- _Task instructions_
Here are some records; copy every line that holds the word "will".

^^^^

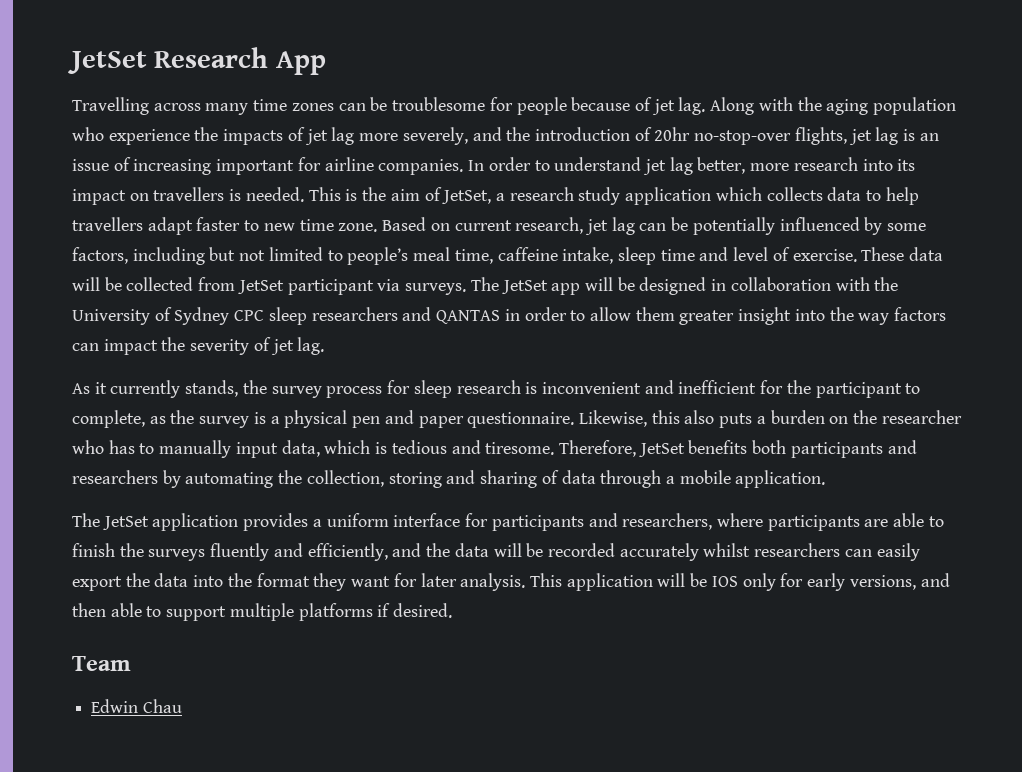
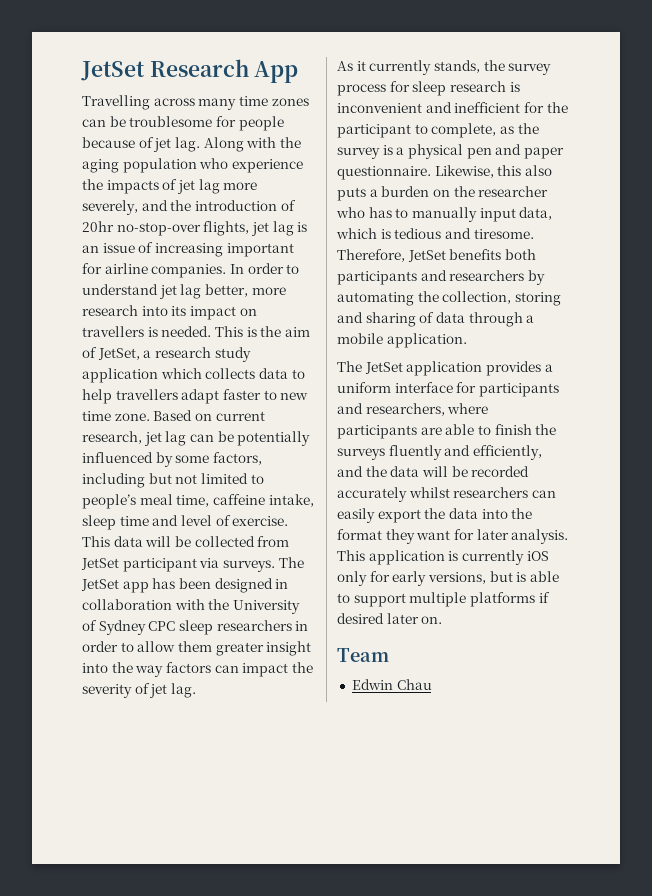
[861,247,905,261] These -> [82,536,110,547] This
[584,277,635,291] will be -> [152,578,211,589] has been
[402,307,501,324] and QANTAS -> (292, 625) none
[657,573,738,587] will be IOS -> [448,550,549,565] is currently iOS
[920,573,950,587] [72,603,106,617] and then -> [489,571,527,582] but is
[393,603,453,618] desired. -> [337,613,443,624] desired later on.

^^^^

- _Output_
[584,277,635,291] will be -> [152,578,211,589] has been
[657,573,738,587] will be IOS -> [448,550,549,565] is currently iOS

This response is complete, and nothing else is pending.